Search the records below for the line containing "[555,1886,706,1922] (1,281 Views)". Write out that line and every line after it exactly as written.

****************************************

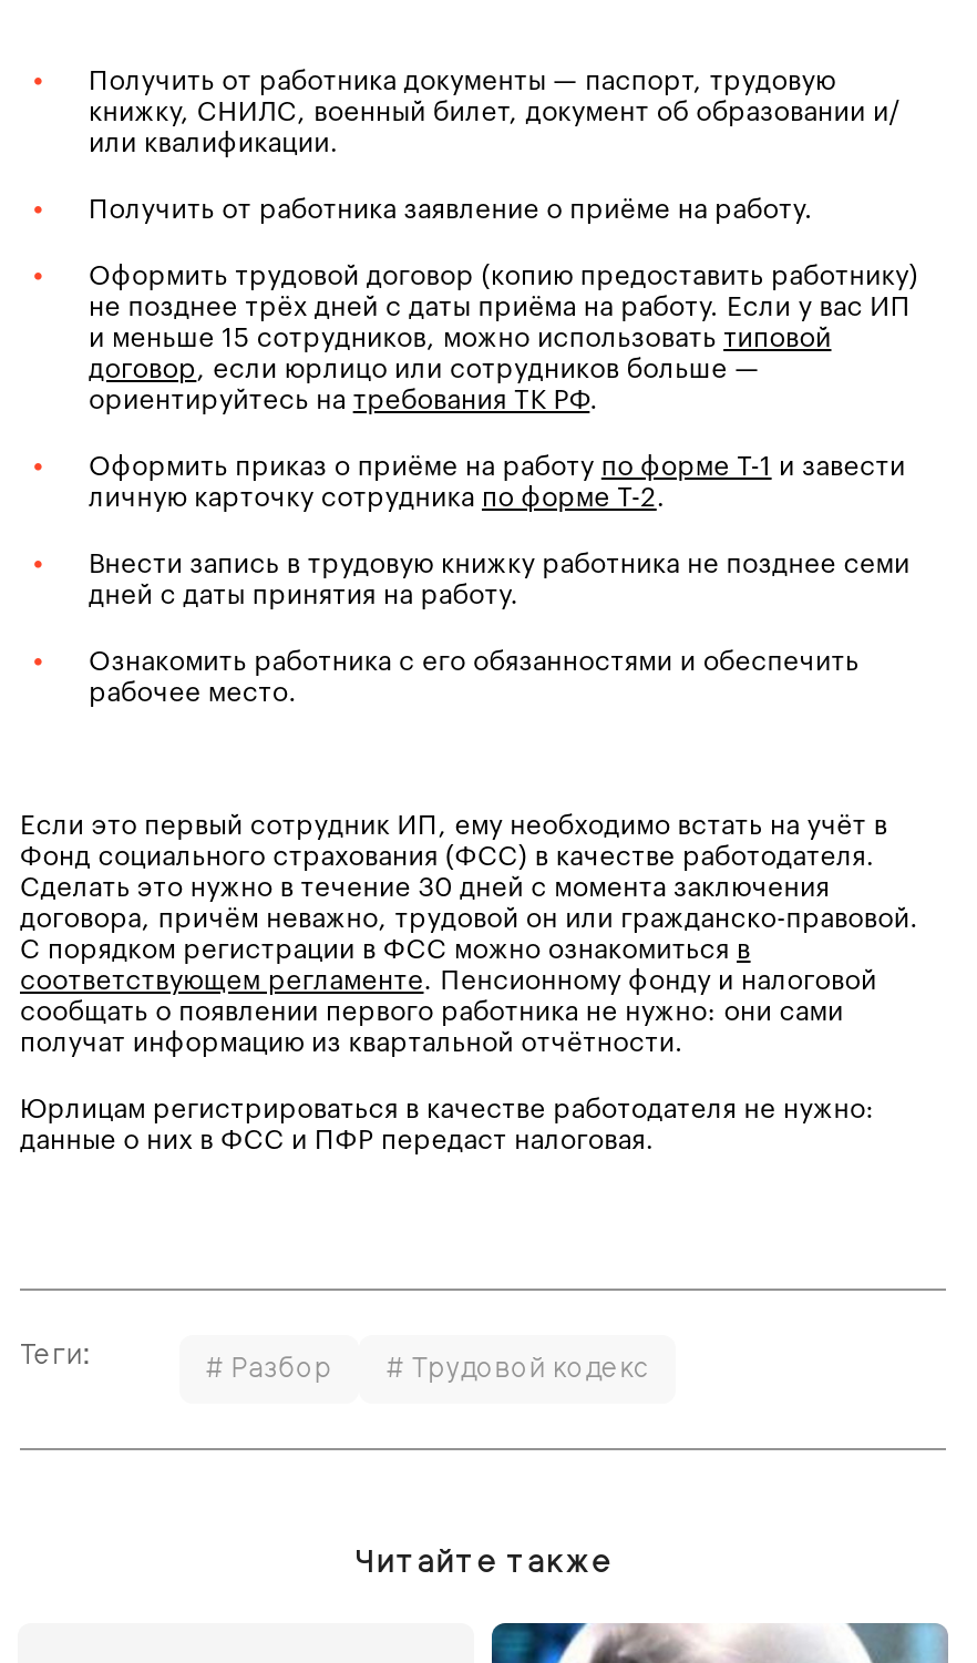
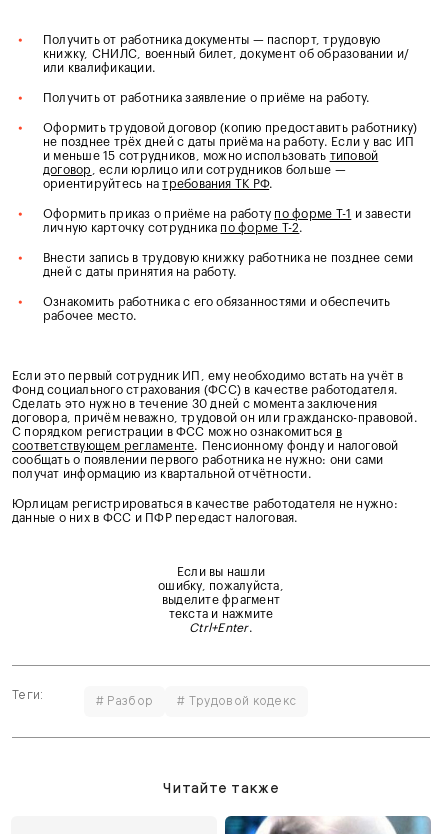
none -> [158,566,284,634] Если вы нашли | ошибку, пожалуйста, | выделите фрагмент | текста и нажмите | Ctrl+Enter.

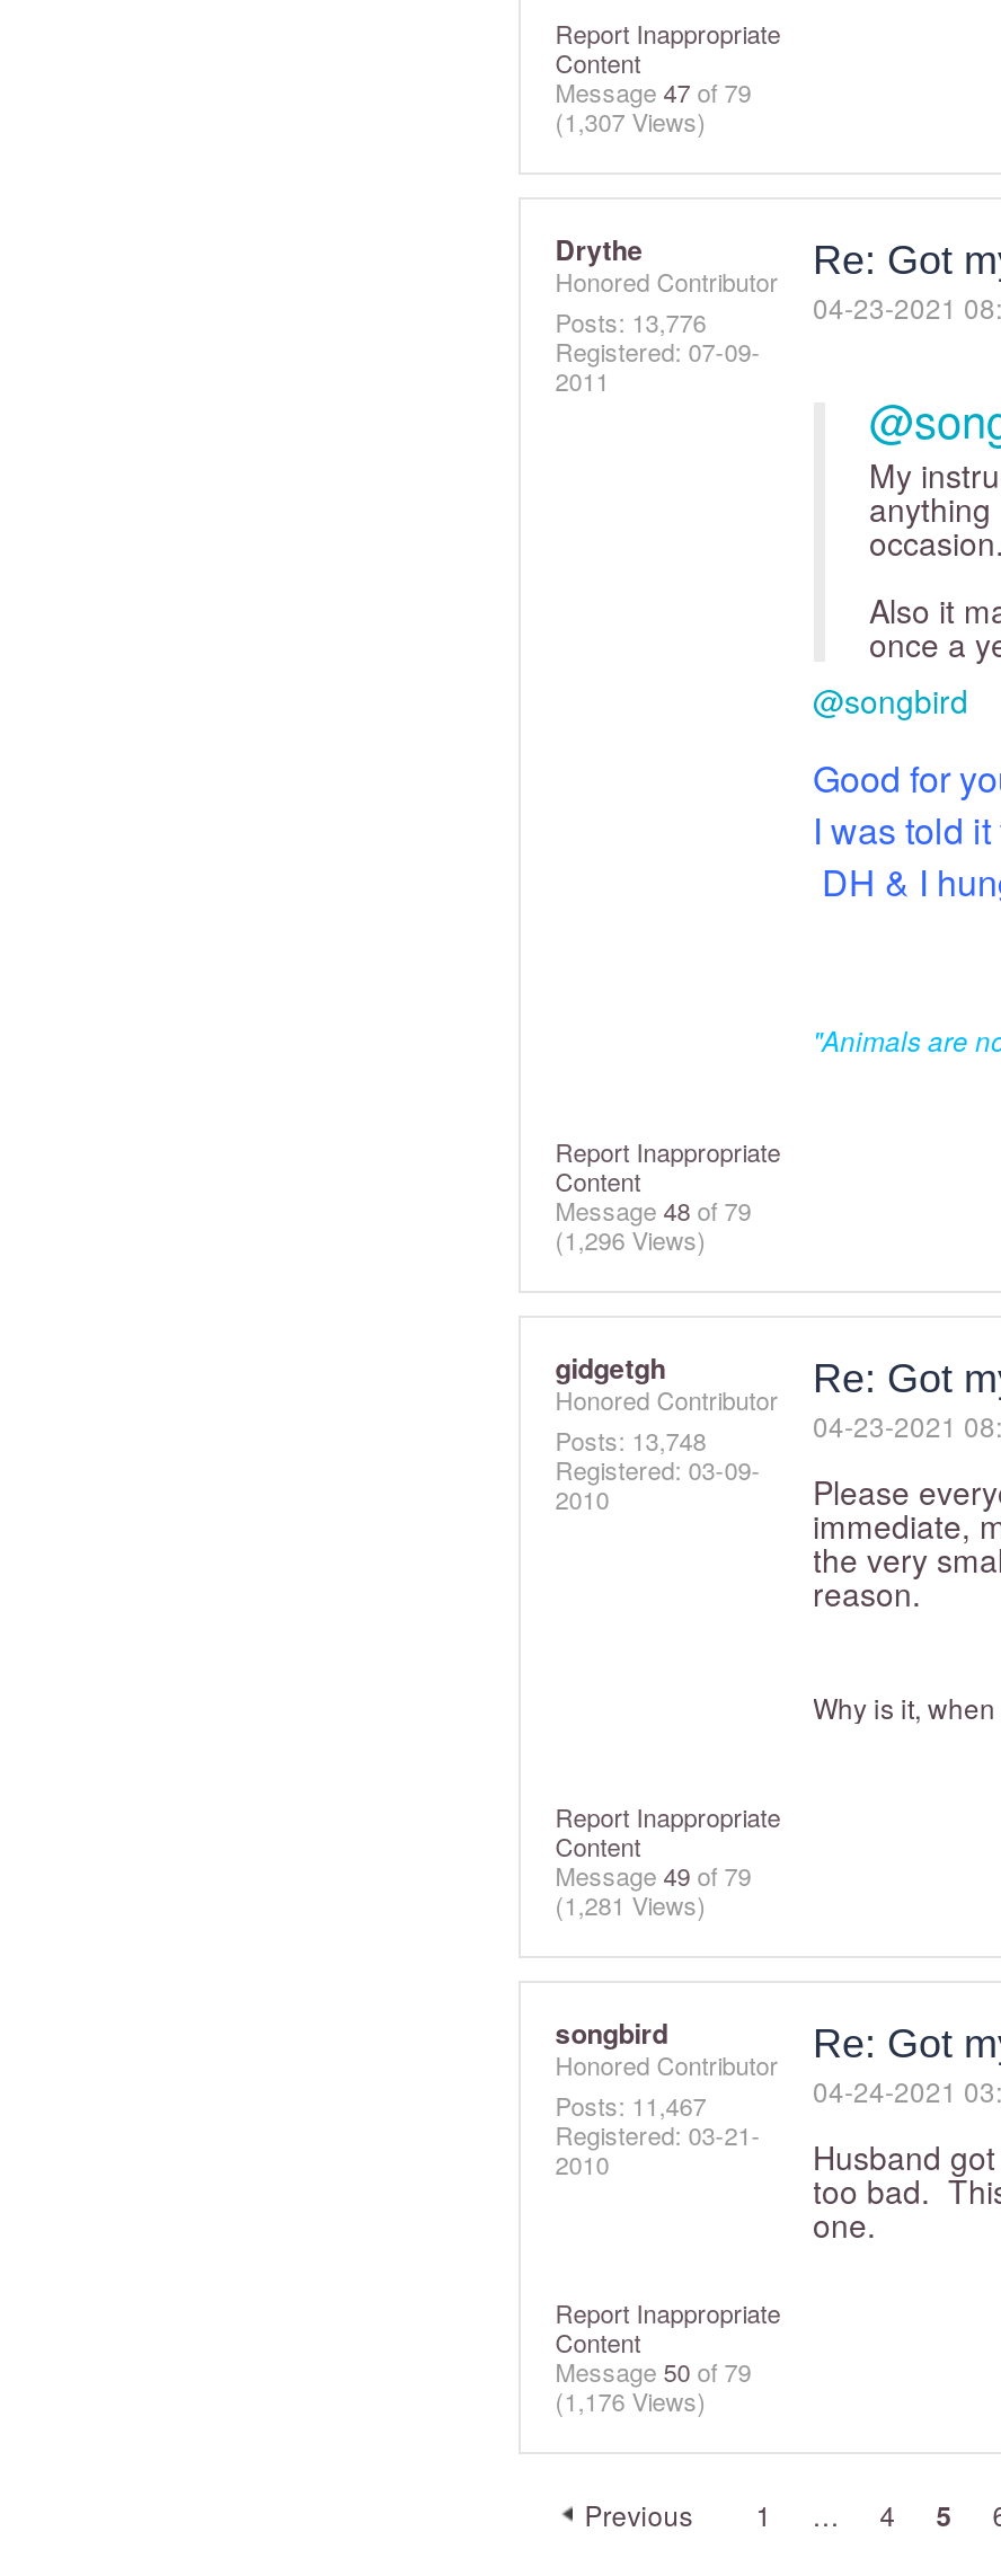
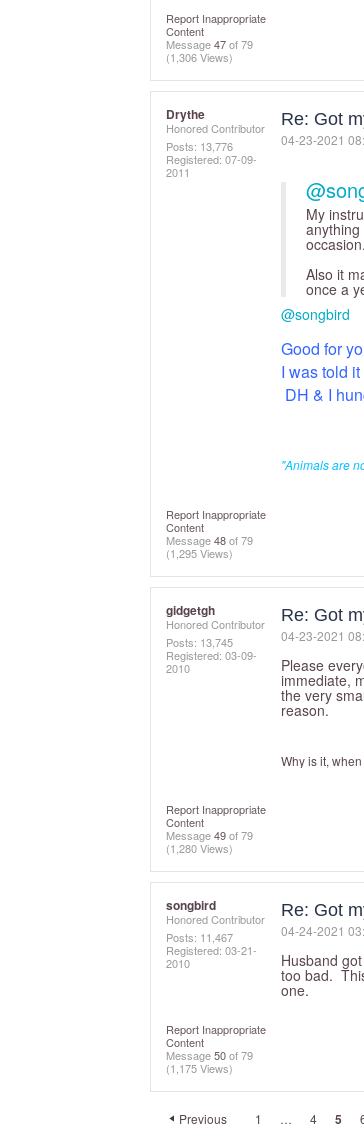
[555,103,706,139] (1,307 Views) -> [166,49,233,65] (1,306 Views)
[555,1221,706,1257] (1,296 Views) -> [166,545,233,561] (1,295 Views)
[555,1422,706,1458] Posts: 13,748 -> [166,634,233,650] Posts: 13,745
[555,1886,706,1922] (1,281 Views) -> [166,840,233,856] (1,280 Views)
[555,2382,706,2418] (1,176 Views) -> [166,1060,233,1076] (1,175 Views)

****************************************

• Solved problem:
[555,1886,706,1922] (1,281 Views) -> [166,840,233,856] (1,280 Views)
[555,2382,706,2418] (1,176 Views) -> [166,1060,233,1076] (1,175 Views)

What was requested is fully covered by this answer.